## Task instructions
Print each entry below precisely as shown.

======== Supplied entries

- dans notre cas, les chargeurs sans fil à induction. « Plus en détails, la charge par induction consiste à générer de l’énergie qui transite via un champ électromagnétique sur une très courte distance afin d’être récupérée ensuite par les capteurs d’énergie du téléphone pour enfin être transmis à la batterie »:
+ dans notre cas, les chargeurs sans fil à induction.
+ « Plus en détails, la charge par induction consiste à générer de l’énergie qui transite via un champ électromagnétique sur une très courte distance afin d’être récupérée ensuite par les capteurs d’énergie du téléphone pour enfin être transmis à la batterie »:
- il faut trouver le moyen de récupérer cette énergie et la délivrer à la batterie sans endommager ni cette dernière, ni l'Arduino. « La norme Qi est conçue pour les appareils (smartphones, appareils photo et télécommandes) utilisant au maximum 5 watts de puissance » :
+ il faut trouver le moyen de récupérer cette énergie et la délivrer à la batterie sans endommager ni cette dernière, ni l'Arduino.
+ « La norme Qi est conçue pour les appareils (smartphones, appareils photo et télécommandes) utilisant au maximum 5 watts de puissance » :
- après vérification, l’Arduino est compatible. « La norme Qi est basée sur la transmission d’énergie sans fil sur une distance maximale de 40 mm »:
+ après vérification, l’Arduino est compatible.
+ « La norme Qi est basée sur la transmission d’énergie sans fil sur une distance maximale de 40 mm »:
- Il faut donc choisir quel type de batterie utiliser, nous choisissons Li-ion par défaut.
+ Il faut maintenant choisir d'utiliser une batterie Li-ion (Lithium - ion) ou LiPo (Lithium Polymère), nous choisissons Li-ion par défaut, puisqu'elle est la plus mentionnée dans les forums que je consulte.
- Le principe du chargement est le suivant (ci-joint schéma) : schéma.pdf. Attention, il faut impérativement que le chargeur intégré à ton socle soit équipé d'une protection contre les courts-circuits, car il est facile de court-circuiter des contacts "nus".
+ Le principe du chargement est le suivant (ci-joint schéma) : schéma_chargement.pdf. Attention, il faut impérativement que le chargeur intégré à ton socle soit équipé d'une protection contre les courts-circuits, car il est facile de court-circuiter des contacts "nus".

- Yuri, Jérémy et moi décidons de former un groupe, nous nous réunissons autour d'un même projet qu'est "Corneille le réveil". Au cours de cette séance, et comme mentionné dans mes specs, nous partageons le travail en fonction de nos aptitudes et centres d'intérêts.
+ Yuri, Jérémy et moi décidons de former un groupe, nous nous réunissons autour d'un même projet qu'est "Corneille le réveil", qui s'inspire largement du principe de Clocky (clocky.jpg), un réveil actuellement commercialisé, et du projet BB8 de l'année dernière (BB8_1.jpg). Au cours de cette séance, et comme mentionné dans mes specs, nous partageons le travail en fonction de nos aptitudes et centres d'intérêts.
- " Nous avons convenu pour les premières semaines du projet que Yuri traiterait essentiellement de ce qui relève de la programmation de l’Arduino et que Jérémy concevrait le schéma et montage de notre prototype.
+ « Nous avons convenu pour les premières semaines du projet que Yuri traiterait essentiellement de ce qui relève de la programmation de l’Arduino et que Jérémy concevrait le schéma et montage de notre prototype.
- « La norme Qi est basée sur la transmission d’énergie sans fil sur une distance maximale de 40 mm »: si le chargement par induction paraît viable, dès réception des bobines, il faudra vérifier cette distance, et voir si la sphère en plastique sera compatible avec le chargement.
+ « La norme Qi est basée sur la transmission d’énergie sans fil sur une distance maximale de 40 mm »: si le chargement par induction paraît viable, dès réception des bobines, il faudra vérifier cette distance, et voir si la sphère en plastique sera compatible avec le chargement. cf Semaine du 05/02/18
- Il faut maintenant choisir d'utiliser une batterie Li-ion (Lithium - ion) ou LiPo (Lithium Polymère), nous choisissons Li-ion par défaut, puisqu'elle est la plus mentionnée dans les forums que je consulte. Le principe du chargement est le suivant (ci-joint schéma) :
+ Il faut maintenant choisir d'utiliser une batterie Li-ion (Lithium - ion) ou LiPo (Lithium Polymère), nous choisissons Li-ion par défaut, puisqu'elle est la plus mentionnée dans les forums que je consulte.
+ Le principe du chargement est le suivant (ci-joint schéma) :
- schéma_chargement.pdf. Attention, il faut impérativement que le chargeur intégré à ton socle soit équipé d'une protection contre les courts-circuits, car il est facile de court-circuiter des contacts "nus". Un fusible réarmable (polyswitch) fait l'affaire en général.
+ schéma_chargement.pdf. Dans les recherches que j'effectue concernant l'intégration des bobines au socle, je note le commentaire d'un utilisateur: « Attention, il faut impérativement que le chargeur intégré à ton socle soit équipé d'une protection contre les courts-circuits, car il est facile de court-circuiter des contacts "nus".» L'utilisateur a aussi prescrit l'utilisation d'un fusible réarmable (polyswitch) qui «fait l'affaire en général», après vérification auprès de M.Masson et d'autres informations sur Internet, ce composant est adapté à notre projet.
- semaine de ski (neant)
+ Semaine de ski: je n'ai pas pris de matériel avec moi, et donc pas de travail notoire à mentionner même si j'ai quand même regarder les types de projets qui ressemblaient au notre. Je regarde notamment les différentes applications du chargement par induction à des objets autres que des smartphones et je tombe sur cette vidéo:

================

## Solution to this task
- dans notre cas, les chargeurs sans fil à induction. « Plus en détails, la charge par induction consiste à générer de l’énergie qui transite via un champ électromagnétique sur une très courte distance afin d’être récupérée ensuite par les capteurs d’énergie du téléphone pour enfin être transmis à la batterie »:
+ dans notre cas, les chargeurs sans fil à induction.
+ « Plus en détails, la charge par induction consiste à générer de l’énergie qui transite via un champ électromagnétique sur une très courte distance afin d’être récupérée ensuite par les capteurs d’énergie du téléphone pour enfin être transmis à la batterie »:
- il faut trouver le moyen de récupérer cette énergie et la délivrer à la batterie sans endommager ni cette dernière, ni l'Arduino. « La norme Qi est conçue pour les appareils (smartphones, appareils photo et télécommandes) utilisant au maximum 5 watts de puissance » :
+ il faut trouver le moyen de récupérer cette énergie et la délivrer à la batterie sans endommager ni cette dernière, ni l'Arduino.
+ « La norme Qi est conçue pour les appareils (smartphones, appareils photo et télécommandes) utilisant au maximum 5 watts de puissance » :
- après vérification, l’Arduino est compatible. « La norme Qi est basée sur la transmission d’énergie sans fil sur une distance maximale de 40 mm »:
+ après vérification, l’Arduino est compatible.
+ « La norme Qi est basée sur la transmission d’énergie sans fil sur une distance maximale de 40 mm »:
- Il faut donc choisir quel type de batterie utiliser, nous choisissons Li-ion par défaut.
+ Il faut maintenant choisir d'utiliser une batterie Li-ion (Lithium - ion) ou LiPo (Lithium Polymère), nous choisissons Li-ion par défaut, puisqu'elle est la plus mentionnée dans les forums que je consulte.
- Le principe du chargement est le suivant (ci-joint schéma) : schéma.pdf. Attention, il faut impérativement que le chargeur intégré à ton socle soit équipé d'une protection contre les courts-circuits, car il est facile de court-circuiter des contacts "nus".
+ Le principe du chargement est le suivant (ci-joint schéma) : schéma_chargement.pdf. Attention, il faut impérativement que le chargeur intégré à ton socle soit équipé d'une protection contre les courts-circuits, car il est facile de court-circuiter des contacts "nus".

- Yuri, Jérémy et moi décidons de former un groupe, nous nous réunissons autour d'un même projet qu'est "Corneille le réveil". Au cours de cette séance, et comme mentionné dans mes specs, nous partageons le travail en fonction de nos aptitudes et centres d'intérêts.
+ Yuri, Jérémy et moi décidons de former un groupe, nous nous réunissons autour d'un même projet qu'est "Corneille le réveil", qui s'inspire largement du principe de Clocky (clocky.jpg), un réveil actuellement commercialisé, et du projet BB8 de l'année dernière (BB8_1.jpg). Au cours de cette séance, et comme mentionné dans mes specs, nous partageons le travail en fonction de nos aptitudes et centres d'intérêts.
- " Nous avons convenu pour les premières semaines du projet que Yuri traiterait essentiellement de ce qui relève de la programmation de l’Arduino et que Jérémy concevrait le schéma et montage de notre prototype.
+ « Nous avons convenu pour les premières semaines du projet que Yuri traiterait essentiellement de ce qui relève de la programmation de l’Arduino et que Jérémy concevrait le schéma et montage de notre prototype.
- « La norme Qi est basée sur la transmission d’énergie sans fil sur une distance maximale de 40 mm »: si le chargement par induction paraît viable, dès réception des bobines, il faudra vérifier cette distance, et voir si la sphère en plastique sera compatible avec le chargement.
+ « La norme Qi est basée sur la transmission d’énergie sans fil sur une distance maximale de 40 mm »: si le chargement par induction paraît viable, dès réception des bobines, il faudra vérifier cette distance, et voir si la sphère en plastique sera compatible avec le chargement. cf Semaine du 05/02/18
- Il faut maintenant choisir d'utiliser une batterie Li-ion (Lithium - ion) ou LiPo (Lithium Polymère), nous choisissons Li-ion par défaut, puisqu'elle est la plus mentionnée dans les forums que je consulte. Le principe du chargement est le suivant (ci-joint schéma) :
+ Il faut maintenant choisir d'utiliser une batterie Li-ion (Lithium - ion) ou LiPo (Lithium Polymère), nous choisissons Li-ion par défaut, puisqu'elle est la plus mentionnée dans les forums que je consulte.
+ Le principe du chargement est le suivant (ci-joint schéma) :
- schéma_chargement.pdf. Attention, il faut impérativement que le chargeur intégré à ton socle soit équipé d'une protection contre les courts-circuits, car il est facile de court-circuiter des contacts "nus". Un fusible réarmable (polyswitch) fait l'affaire en général.
+ schéma_chargement.pdf. Dans les recherches que j'effectue concernant l'intégration des bobines au socle, je note le commentaire d'un utilisateur: « Attention, il faut impérativement que le chargeur intégré à ton socle soit équipé d'une protection contre les courts-circuits, car il est facile de court-circuiter des contacts "nus".» L'utilisateur a aussi prescrit l'utilisation d'un fusible réarmable (polyswitch) qui «fait l'affaire en général», après vérification auprès de M.Masson et d'autres informations sur Internet, ce composant est adapté à notre projet.
- semaine de ski (neant)
+ Semaine de ski: je n'ai pas pris de matériel avec moi, et donc pas de travail notoire à mentionner même si j'ai quand même regarder les types de projets qui ressemblaient au notre. Je regarde notamment les différentes applications du chargement par induction à des objets autres que des smartphones et je tombe sur cette vidéo:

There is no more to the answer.